Hiraeth a homesickness for somewhere you cannot return to, the nostalgia and the grief for the lost places of your past, places that never were...

She specifically says there isn't a word in English for it ; but I was wondering if there might be one in Irish. In a word how does one say this as Gaeilge,?
 
  • djmc

    Senior Member
    English - United Kingdom
    Not sure about Gaelic but the Breton for the French nostalgie is hiraezh. This could of course be a direct borrowing from the Welsh.
     

    Stoggler

    Senior Member
    English (Southern England)
    Not sure about Gaelic but the Breton for the French nostalgie is hiraezh. This could of course be a direct borrowing from the Welsh.

    Or they could be cognates (considering the Breton and Welsh are of the same branch of Celtic languages and are very similar, hardly beyond the realms of possibility!).
    'She specifically says there isn't a word in English for it'

    Isn't 'hiraeth' the same as 'longing'? (hir = long)

    It's related to longing, but there's a lot more wrapped up in the Welsh word "hiraeth" than just longing, in the same way that the English "cozy" just doesn't quite convey the full meaning of the Dutch "gezellig", German "gemütlich" or Danish "hygge".

    There's a short Wikipedia article on "hiraeth" (in English) which gives an explanation of its meaning.
     

    Distance

    Member
    English - UK, Welsh - Southern dialect
    I found the word "sireacht" on Google, but it doesn't get lots of results on Google.
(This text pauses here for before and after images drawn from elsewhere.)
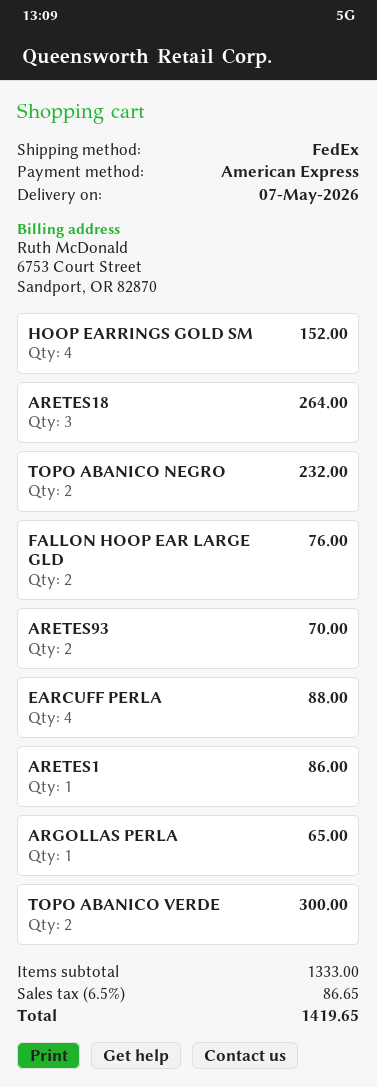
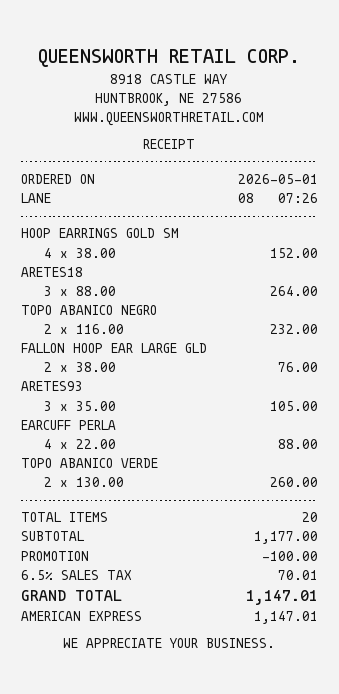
ARETES93: 2 for 70.00 -> 3 for 105.00
ARETES1: 1 for 86.00 -> none
ARGOLLAS PERLA: 1 for 65.00 -> none
TOPO ABANICO VERDE: 2 for 300.00 -> 2 for 260.00
subtotal: 1333.00 -> 1177.00
discount: none -> 100.00
tax: 6.5% = 86.65 -> 6.5% = 70.01
total: 1419.65 -> 1147.01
It may be something limited to Brythonic Celtic languages.
     

    Tegs

    Mód ar líne
    English (Ireland)
    There isn't an Irish word for hiraeth, but the Breton sounds like the same thing - they share a lot of similar vocabulary. The closest to the Welsh hiraeth in other languages is the Portuguese "saudade" which also has no direct English translation.
     

    WestFevalia

    Senior Member
    French - France
    There isn't an Irish word for hiraeth.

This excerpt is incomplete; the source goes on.